MATERIAL FOR THE TASK START

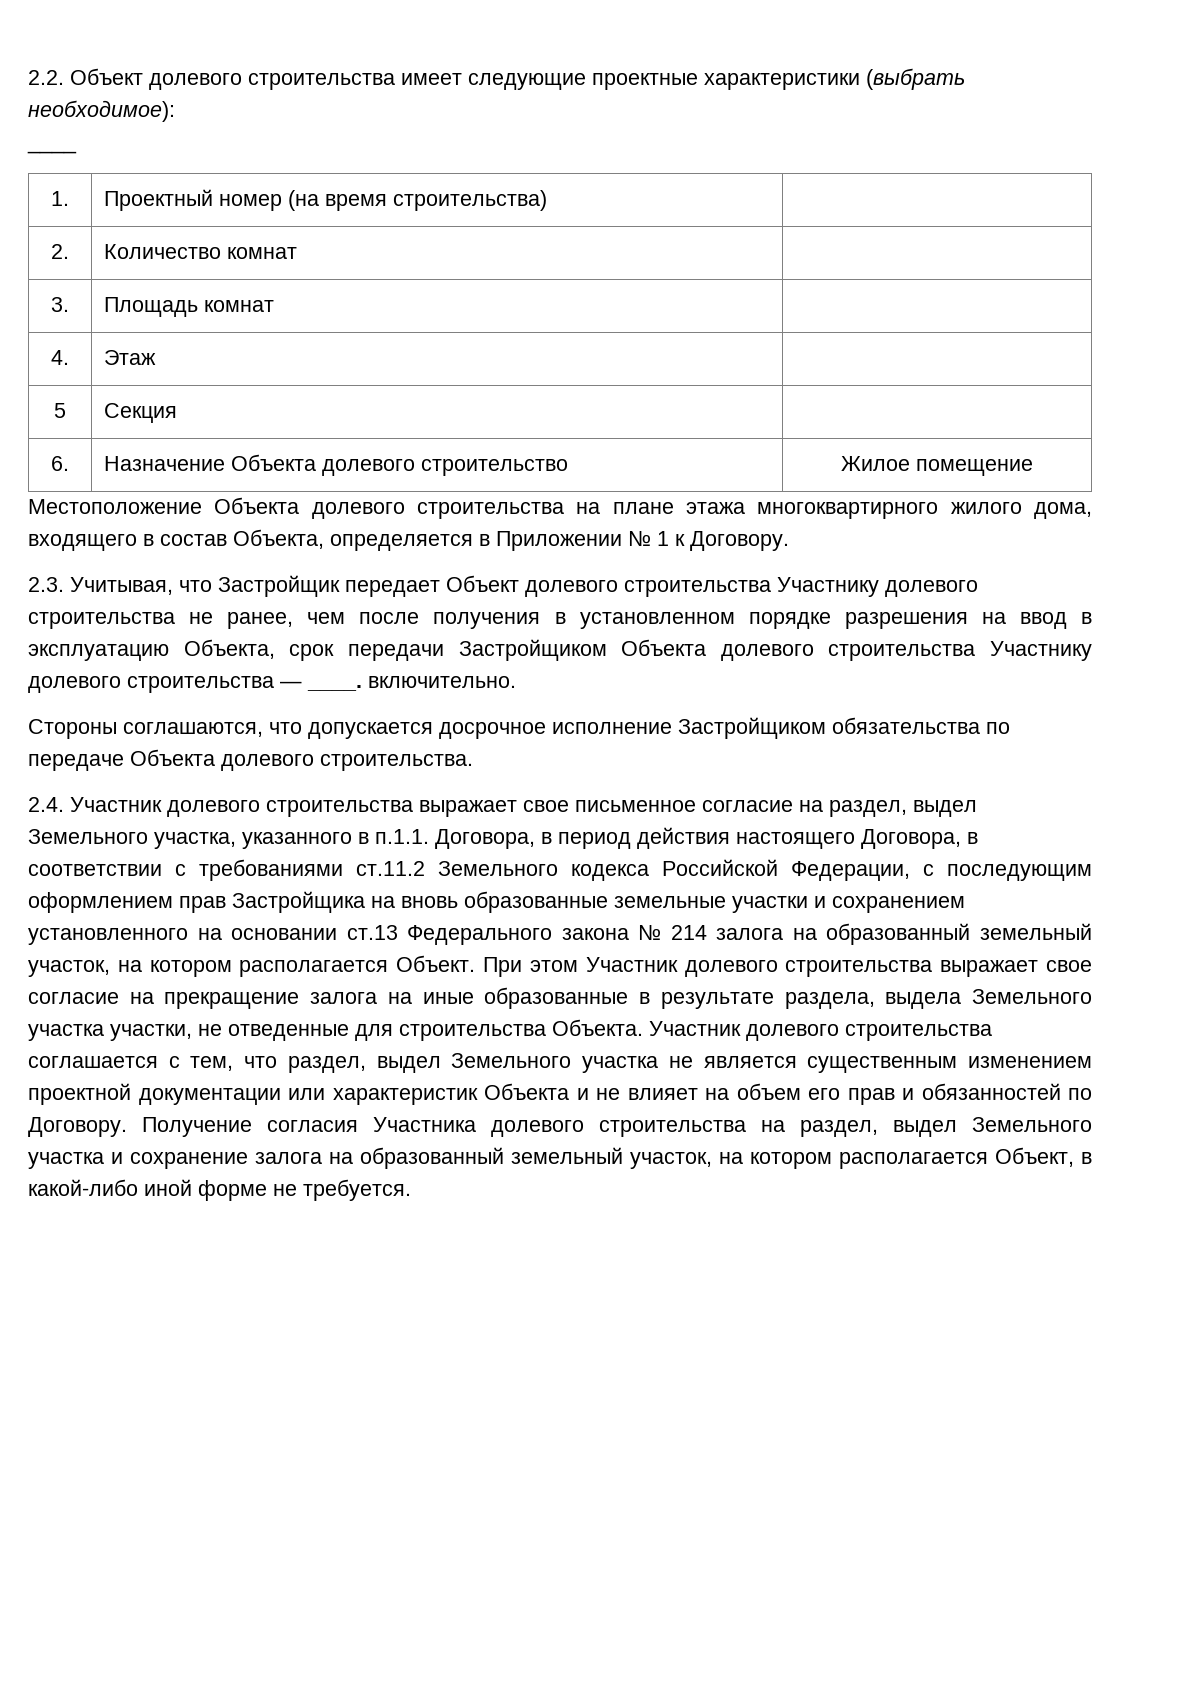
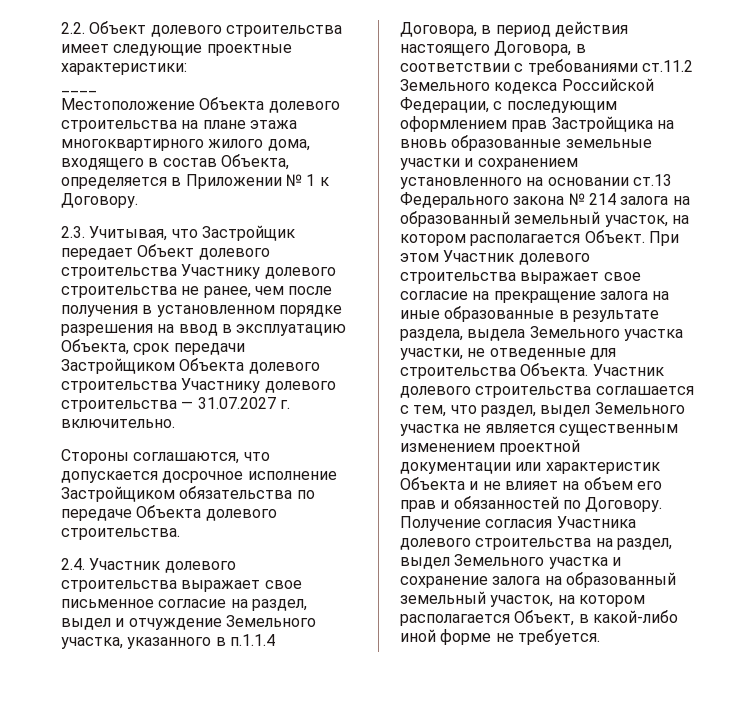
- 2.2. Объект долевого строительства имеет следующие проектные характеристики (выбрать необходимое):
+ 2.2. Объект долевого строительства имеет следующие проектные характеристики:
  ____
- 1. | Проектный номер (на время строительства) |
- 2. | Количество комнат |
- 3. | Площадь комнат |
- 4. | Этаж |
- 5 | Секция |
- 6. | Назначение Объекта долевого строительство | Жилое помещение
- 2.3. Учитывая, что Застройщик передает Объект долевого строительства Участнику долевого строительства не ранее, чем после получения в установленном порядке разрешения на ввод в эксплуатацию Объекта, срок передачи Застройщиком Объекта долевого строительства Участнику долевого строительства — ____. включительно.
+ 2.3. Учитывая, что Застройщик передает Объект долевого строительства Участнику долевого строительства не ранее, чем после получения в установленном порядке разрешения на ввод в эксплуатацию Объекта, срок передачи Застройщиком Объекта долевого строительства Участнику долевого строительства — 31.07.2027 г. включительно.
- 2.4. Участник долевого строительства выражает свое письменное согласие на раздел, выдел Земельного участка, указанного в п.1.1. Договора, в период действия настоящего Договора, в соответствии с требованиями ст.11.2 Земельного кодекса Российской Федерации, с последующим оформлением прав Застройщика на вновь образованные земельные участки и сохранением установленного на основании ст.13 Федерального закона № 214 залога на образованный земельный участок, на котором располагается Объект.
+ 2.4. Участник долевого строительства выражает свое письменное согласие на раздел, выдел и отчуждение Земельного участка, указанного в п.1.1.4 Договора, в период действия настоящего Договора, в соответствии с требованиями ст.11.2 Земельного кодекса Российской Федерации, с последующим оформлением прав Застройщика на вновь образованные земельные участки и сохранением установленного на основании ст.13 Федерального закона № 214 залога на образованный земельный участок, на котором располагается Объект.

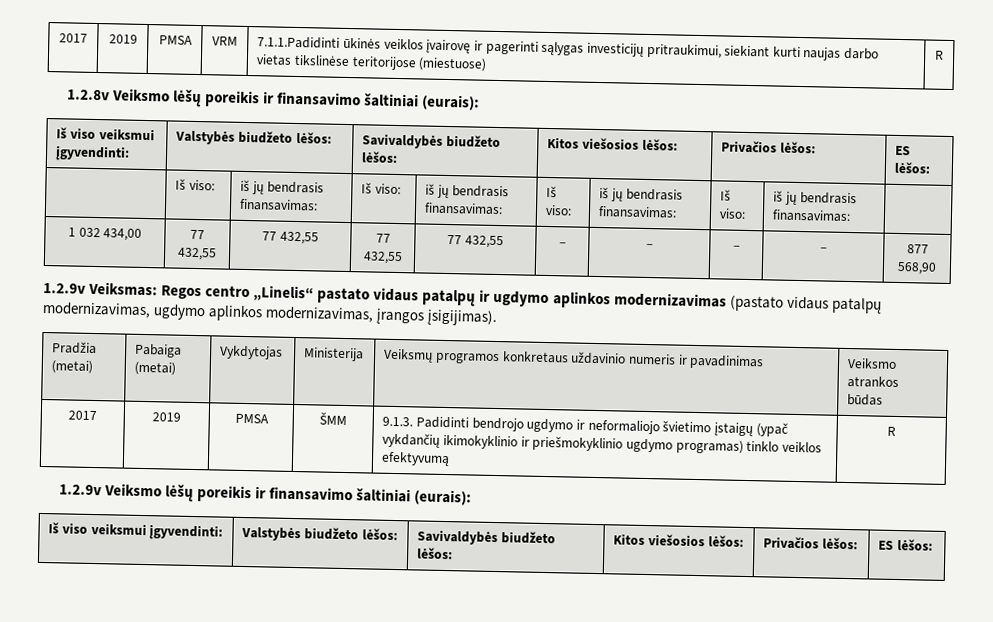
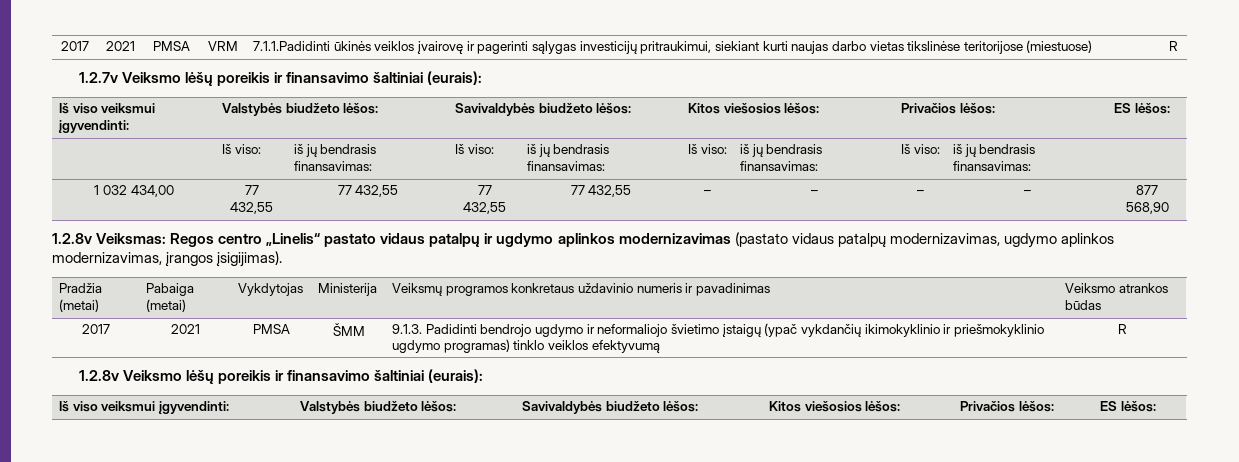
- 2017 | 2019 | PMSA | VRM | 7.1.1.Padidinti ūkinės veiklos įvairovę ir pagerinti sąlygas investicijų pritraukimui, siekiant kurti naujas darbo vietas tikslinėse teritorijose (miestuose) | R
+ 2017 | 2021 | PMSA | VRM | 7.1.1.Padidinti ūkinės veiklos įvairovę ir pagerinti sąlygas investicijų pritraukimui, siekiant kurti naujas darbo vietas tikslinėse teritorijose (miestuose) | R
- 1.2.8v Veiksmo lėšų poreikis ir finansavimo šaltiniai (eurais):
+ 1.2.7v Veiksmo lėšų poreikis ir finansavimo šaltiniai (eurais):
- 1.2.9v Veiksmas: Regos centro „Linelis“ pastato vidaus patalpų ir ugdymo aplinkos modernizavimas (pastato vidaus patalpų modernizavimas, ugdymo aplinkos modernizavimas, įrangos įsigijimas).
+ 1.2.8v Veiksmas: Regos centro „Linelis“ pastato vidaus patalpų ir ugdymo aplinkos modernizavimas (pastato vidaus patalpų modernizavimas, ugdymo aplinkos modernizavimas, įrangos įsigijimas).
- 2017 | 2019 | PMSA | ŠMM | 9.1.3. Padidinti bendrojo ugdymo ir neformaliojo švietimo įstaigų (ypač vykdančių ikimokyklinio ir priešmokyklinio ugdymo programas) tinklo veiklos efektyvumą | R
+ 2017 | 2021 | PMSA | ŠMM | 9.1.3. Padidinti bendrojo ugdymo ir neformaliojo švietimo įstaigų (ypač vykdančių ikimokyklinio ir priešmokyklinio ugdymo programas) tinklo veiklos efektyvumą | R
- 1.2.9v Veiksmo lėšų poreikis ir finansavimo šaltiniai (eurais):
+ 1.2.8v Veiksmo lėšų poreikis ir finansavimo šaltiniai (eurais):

MATERIAL FOR THE TASK END

TASK ITEM:
Retype the data in full. Images do not go in the copy.

RESPONSE AREA:
- 2.2. Объект долевого строительства имеет следующие проектные характеристики (выбрать необходимое):
+ 2.2. Объект долевого строительства имеет следующие проектные характеристики:
  ____
- 1. | Проектный номер (на время строительства) |
- 2. | Количество комнат |
- 3. | Площадь комнат |
- 4. | Этаж |
- 5 | Секция |
- 6. | Назначение Объекта долевого строительство | Жилое помещение
- 2.3. Учитывая, что Застройщик передает Объект долевого строительства Участнику долевого строительства не ранее, чем после получения в установленном порядке разрешения на ввод в эксплуатацию Объекта, срок передачи Застройщиком Объекта долевого строительства Участнику долевого строительства — ____. включительно.
+ 2.3. Учитывая, что Застройщик передает Объект долевого строительства Участнику долевого строительства не ранее, чем после получения в установленном порядке разрешения на ввод в эксплуатацию Объекта, срок передачи Застройщиком Объекта долевого строительства Участнику долевого строительства — 31.07.2027 г. включительно.
- 2.4. Участник долевого строительства выражает свое письменное согласие на раздел, выдел Земельного участка, указанного в п.1.1. Договора, в период действия настоящего Договора, в соответствии с требованиями ст.11.2 Земельного кодекса Российской Федерации, с последующим оформлением прав Застройщика на вновь образованные земельные участки и сохранением установленного на основании ст.13 Федерального закона № 214 залога на образованный земельный участок, на котором располагается Объект.
+ 2.4. Участник долевого строительства выражает свое письменное согласие на раздел, выдел и отчуждение Земельного участка, указанного в п.1.1.4 Договора, в период действия настоящего Договора, в соответствии с требованиями ст.11.2 Земельного кодекса Российской Федерации, с последующим оформлением прав Застройщика на вновь образованные земельные участки и сохранением установленного на основании ст.13 Федерального закона № 214 залога на образованный земельный участок, на котором располагается Объект.

- 2017 | 2019 | PMSA | VRM | 7.1.1.Padidinti ūkinės veiklos įvairovę ir pagerinti sąlygas investicijų pritraukimui, siekiant kurti naujas darbo vietas tikslinėse teritorijose (miestuose) | R
+ 2017 | 2021 | PMSA | VRM | 7.1.1.Padidinti ūkinės veiklos įvairovę ir pagerinti sąlygas investicijų pritraukimui, siekiant kurti naujas darbo vietas tikslinėse teritorijose (miestuose) | R
- 1.2.8v Veiksmo lėšų poreikis ir finansavimo šaltiniai (eurais):
+ 1.2.7v Veiksmo lėšų poreikis ir finansavimo šaltiniai (eurais):
- 1.2.9v Veiksmas: Regos centro „Linelis“ pastato vidaus patalpų ir ugdymo aplinkos modernizavimas (pastato vidaus patalpų modernizavimas, ugdymo aplinkos modernizavimas, įrangos įsigijimas).
+ 1.2.8v Veiksmas: Regos centro „Linelis“ pastato vidaus patalpų ir ugdymo aplinkos modernizavimas (pastato vidaus patalpų modernizavimas, ugdymo aplinkos modernizavimas, įrangos įsigijimas).
- 2017 | 2019 | PMSA | ŠMM | 9.1.3. Padidinti bendrojo ugdymo ir neformaliojo švietimo įstaigų (ypač vykdančių ikimokyklinio ir priešmokyklinio ugdymo programas) tinklo veiklos efektyvumą | R
+ 2017 | 2021 | PMSA | ŠMM | 9.1.3. Padidinti bendrojo ugdymo ir neformaliojo švietimo įstaigų (ypač vykdančių ikimokyklinio ir priešmokyklinio ugdymo programas) tinklo veiklos efektyvumą | R
- 1.2.9v Veiksmo lėšų poreikis ir finansavimo šaltiniai (eurais):
+ 1.2.8v Veiksmo lėšų poreikis ir finansavimo šaltiniai (eurais):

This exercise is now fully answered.